Côté documentaire, l’on a pu apprécier un travail novateur et audacieux. Notamment de réalisateurs qui ont reçu des prix tout à fait justifiés, comme la Marocaine Leila Kilani (avec Nos Lieux interdits sur l’histoire de la répression dans le Maroc d’Hassan II), l’Égyptienne Jihan el-Tahri (Au-delà de l’arc-en-ciel, portrait acide de l’ANC post-Mandela) et la Camerounaise Oswalde Lewat (Une affaire de nègres, qui retrace courageusement les dérives d’une unité spéciale chargée de la lutte contre le banditisme qui fit un millier de morts dans la région de Douala en 2000).

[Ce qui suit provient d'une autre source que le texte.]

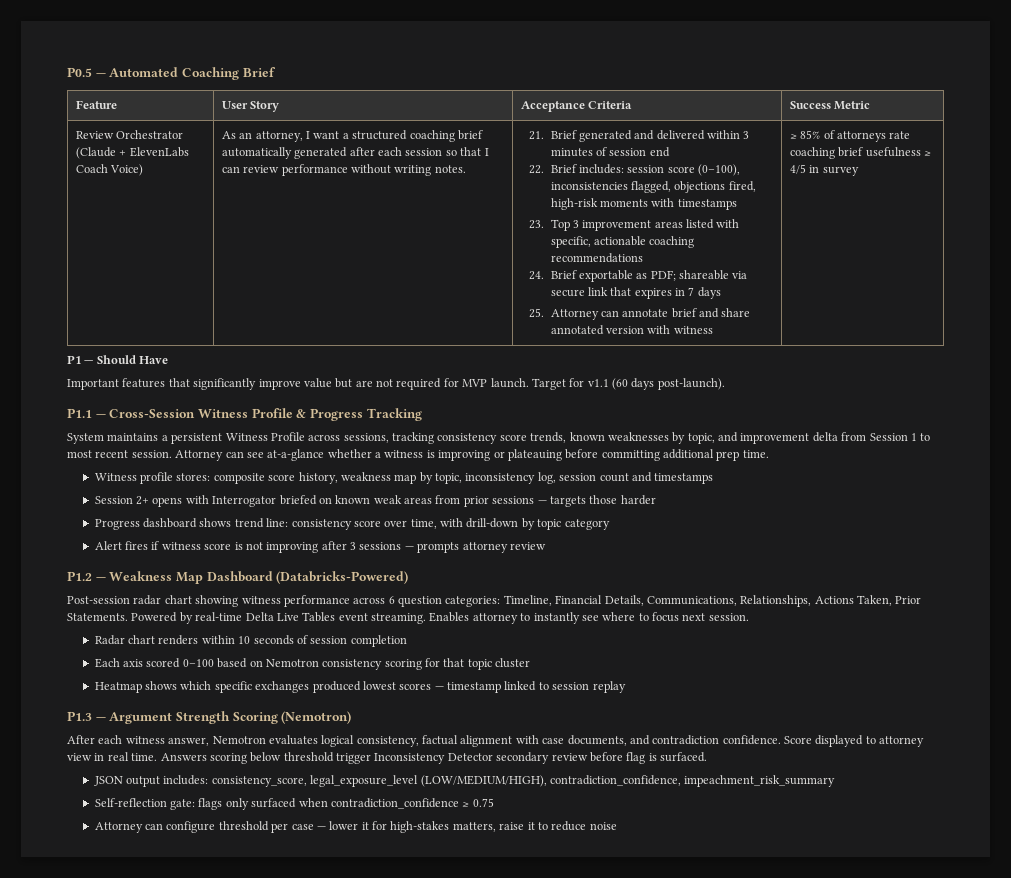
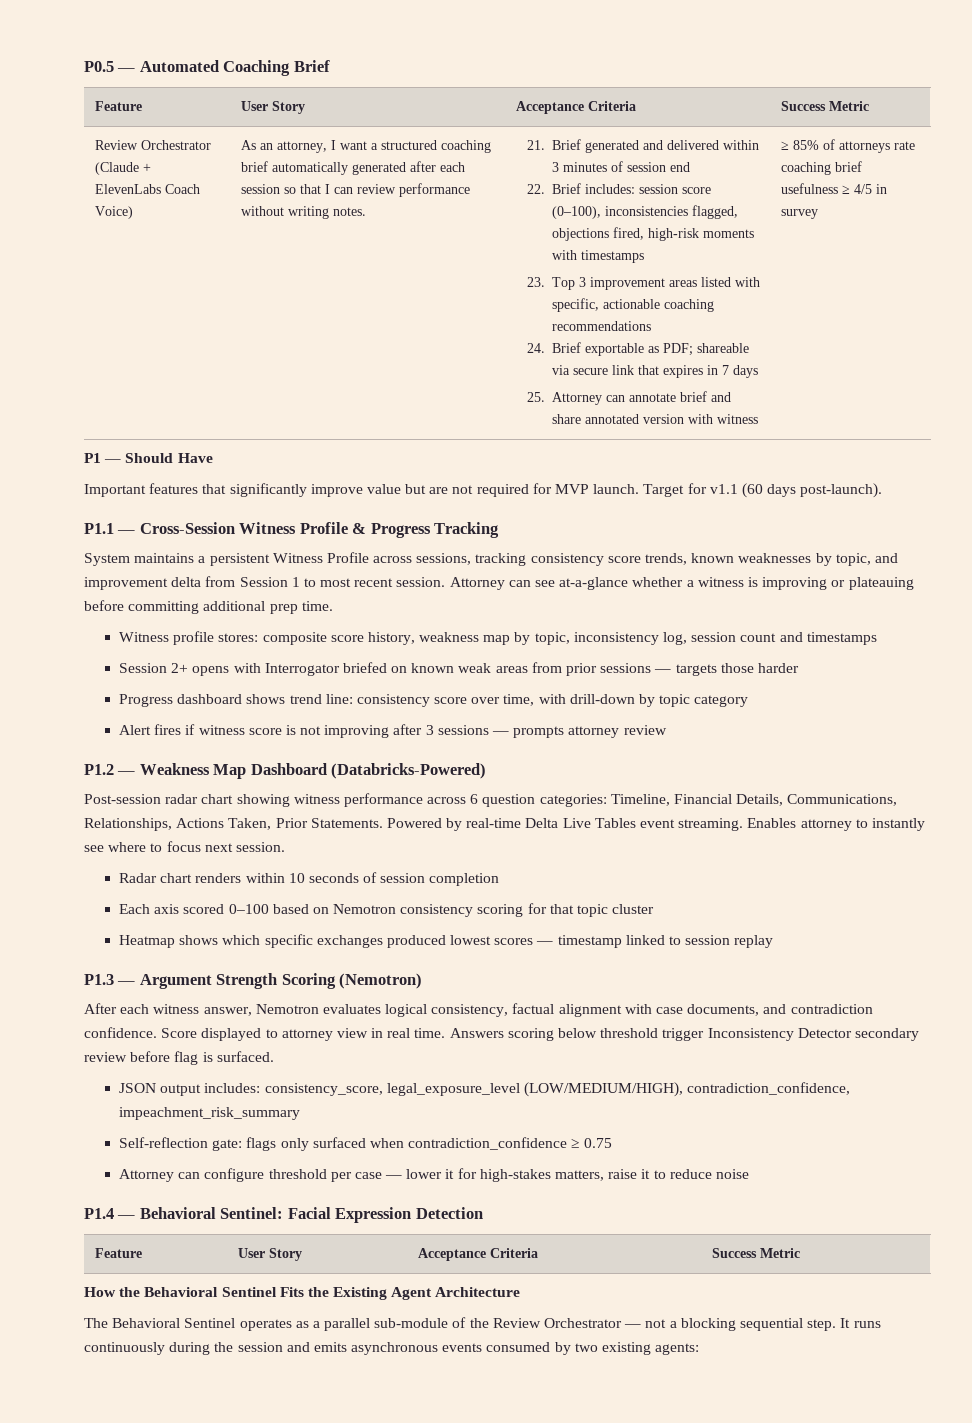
+ P1.4 — Behavioral Sentinel: Facial Expression Detection
+ Feature | User Story | Acceptance Criteria | Success Metric
+ How the Behavioral Sentinel Fits the Existing Agent Architecture
+ The Behavioral Sentinel operates as a parallel sub-module of the Review Orchestrator — not a blocking sequential step. It runs continuously during the session and emits asynchronous events consumed by two existing agents:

Au final, le Fespaco 2009 n’aura pas été un très grand cru. Comment aurait-il pu en être autrement alors même que, pénalisé par le désintérêt des États africains et la politique peu lisible des bailleurs de fonds occidentaux, le cinéma du continent manque cruellement de moyens et de reconnaissance. Et que pour sa 21e édition le festival n’a pas pu compter sur la présence en compétition de plusieurs des réalisateurs phares – Abderrahmane Sissako, Mahamat Saleh-Haroun, Idrissa Ouédraogo, Souleymane Cissé, Raja Amari… – qui seront, espérons-le, présents à la prochaine biennale avec de nouveaux films déjà annoncés pour d’ici à 2011.